◆ **WORK TASK**: Give the records again in full, exactly as they appear.

◆ **DATASET RECORDS**:
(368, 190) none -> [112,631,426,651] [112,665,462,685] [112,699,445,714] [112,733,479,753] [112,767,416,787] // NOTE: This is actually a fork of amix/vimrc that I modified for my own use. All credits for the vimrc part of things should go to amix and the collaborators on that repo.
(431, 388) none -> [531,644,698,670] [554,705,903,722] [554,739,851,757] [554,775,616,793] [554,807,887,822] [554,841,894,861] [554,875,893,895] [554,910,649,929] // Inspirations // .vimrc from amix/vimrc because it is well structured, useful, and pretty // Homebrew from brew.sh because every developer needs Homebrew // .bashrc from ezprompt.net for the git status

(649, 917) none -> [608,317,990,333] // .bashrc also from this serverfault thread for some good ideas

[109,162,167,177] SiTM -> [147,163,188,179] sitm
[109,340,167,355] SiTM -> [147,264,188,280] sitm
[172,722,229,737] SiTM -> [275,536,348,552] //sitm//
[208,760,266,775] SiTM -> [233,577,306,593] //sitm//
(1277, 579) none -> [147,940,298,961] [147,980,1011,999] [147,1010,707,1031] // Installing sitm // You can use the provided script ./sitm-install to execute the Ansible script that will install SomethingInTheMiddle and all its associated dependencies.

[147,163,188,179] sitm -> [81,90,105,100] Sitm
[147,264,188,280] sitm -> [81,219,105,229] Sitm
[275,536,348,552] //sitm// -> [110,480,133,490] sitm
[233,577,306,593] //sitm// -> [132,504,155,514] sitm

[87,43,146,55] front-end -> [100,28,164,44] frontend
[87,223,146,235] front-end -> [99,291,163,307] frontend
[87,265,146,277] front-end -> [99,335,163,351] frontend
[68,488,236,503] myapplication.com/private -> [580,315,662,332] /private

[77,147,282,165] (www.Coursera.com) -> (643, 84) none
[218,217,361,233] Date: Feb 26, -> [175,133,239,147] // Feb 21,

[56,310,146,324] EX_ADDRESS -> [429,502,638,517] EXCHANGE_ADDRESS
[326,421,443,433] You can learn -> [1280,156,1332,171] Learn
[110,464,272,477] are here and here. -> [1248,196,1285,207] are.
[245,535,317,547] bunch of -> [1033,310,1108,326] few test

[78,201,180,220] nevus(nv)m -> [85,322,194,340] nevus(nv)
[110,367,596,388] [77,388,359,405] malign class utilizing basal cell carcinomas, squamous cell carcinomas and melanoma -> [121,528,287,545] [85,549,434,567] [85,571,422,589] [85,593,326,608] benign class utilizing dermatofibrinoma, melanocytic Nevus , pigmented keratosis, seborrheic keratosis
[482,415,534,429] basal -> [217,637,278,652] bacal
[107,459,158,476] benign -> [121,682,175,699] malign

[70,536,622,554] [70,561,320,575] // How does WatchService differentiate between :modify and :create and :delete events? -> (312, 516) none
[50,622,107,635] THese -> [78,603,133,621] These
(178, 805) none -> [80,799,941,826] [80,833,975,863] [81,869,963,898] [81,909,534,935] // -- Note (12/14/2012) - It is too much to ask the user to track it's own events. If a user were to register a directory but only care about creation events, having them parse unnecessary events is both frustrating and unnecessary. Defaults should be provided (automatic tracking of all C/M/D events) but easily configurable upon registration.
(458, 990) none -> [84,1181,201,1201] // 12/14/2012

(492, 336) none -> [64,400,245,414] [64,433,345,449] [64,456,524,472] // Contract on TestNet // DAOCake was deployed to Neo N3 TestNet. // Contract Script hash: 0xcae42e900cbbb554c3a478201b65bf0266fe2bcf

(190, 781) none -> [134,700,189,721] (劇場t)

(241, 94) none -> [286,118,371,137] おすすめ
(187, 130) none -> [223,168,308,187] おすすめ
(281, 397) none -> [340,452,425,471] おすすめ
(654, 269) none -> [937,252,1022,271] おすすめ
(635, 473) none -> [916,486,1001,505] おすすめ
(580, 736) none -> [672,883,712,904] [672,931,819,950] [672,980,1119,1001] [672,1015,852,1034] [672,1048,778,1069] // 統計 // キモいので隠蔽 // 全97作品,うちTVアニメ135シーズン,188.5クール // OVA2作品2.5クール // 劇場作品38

◆ **ANSWER SPACE**:
(368, 190) none -> [112,631,426,651] [112,665,462,685] [112,699,445,714] [112,733,479,753] [112,767,416,787] // NOTE: This is actually a fork of amix/vimrc that I modified for my own use. All credits for the vimrc part of things should go to amix and the collaborators on that repo.
(431, 388) none -> [531,644,698,670] [554,705,903,722] [554,739,851,757] [554,775,616,793] [554,807,887,822] [554,841,894,861] [554,875,893,895] [554,910,649,929] // Inspirations // .vimrc from amix/vimrc because it is well structured, useful, and pretty // Homebrew from brew.sh because every developer needs Homebrew // .bashrc from ezprompt.net for the git status

(649, 917) none -> [608,317,990,333] // .bashrc also from this serverfault thread for some good ideas

[109,162,167,177] SiTM -> [147,163,188,179] sitm
[109,340,167,355] SiTM -> [147,264,188,280] sitm
[172,722,229,737] SiTM -> [275,536,348,552] //sitm//
[208,760,266,775] SiTM -> [233,577,306,593] //sitm//
(1277, 579) none -> [147,940,298,961] [147,980,1011,999] [147,1010,707,1031] // Installing sitm // You can use the provided script ./sitm-install to execute the Ansible script that will install SomethingInTheMiddle and all its associated dependencies.

[147,163,188,179] sitm -> [81,90,105,100] Sitm
[147,264,188,280] sitm -> [81,219,105,229] Sitm
[275,536,348,552] //sitm// -> [110,480,133,490] sitm
[233,577,306,593] //sitm// -> [132,504,155,514] sitm

[87,43,146,55] front-end -> [100,28,164,44] frontend
[87,223,146,235] front-end -> [99,291,163,307] frontend
[87,265,146,277] front-end -> [99,335,163,351] frontend
[68,488,236,503] myapplication.com/private -> [580,315,662,332] /private

[77,147,282,165] (www.Coursera.com) -> (643, 84) none
[218,217,361,233] Date: Feb 26, -> [175,133,239,147] // Feb 21,

[56,310,146,324] EX_ADDRESS -> [429,502,638,517] EXCHANGE_ADDRESS
[326,421,443,433] You can learn -> [1280,156,1332,171] Learn
[110,464,272,477] are here and here. -> [1248,196,1285,207] are.
[245,535,317,547] bunch of -> [1033,310,1108,326] few test

[78,201,180,220] nevus(nv)m -> [85,322,194,340] nevus(nv)
[110,367,596,388] [77,388,359,405] malign class utilizing basal cell carcinomas, squamous cell carcinomas and melanoma -> [121,528,287,545] [85,549,434,567] [85,571,422,589] [85,593,326,608] benign class utilizing dermatofibrinoma, melanocytic Nevus , pigmented keratosis, seborrheic keratosis
[482,415,534,429] basal -> [217,637,278,652] bacal
[107,459,158,476] benign -> [121,682,175,699] malign

[70,536,622,554] [70,561,320,575] // How does WatchService differentiate between :modify and :create and :delete events? -> (312, 516) none
[50,622,107,635] THese -> [78,603,133,621] These
(178, 805) none -> [80,799,941,826] [80,833,975,863] [81,869,963,898] [81,909,534,935] // -- Note (12/14/2012) - It is too much to ask the user to track it's own events. If a user were to register a directory but only care about creation events, having them parse unnecessary events is both frustrating and unnecessary. Defaults should be provided (automatic tracking of all C/M/D events) but easily configurable upon registration.
(458, 990) none -> [84,1181,201,1201] // 12/14/2012

(492, 336) none -> [64,400,245,414] [64,433,345,449] [64,456,524,472] // Contract on TestNet // DAOCake was deployed to Neo N3 TestNet. // Contract Script hash: 0xcae42e900cbbb554c3a478201b65bf0266fe2bcf

(190, 781) none -> [134,700,189,721] (劇場t)

(241, 94) none -> [286,118,371,137] おすすめ
(187, 130) none -> [223,168,308,187] おすすめ
(281, 397) none -> [340,452,425,471] おすすめ
(654, 269) none -> [937,252,1022,271] おすすめ
(635, 473) none -> [916,486,1001,505] おすすめ
(580, 736) none -> [672,883,712,904] [672,931,819,950] [672,980,1119,1001] [672,1015,852,1034] [672,1048,778,1069] // 統計 // キモいので隠蔽 // 全97作品,うちTVアニメ135シーズン,188.5クール // OVA2作品2.5クール // 劇場作品38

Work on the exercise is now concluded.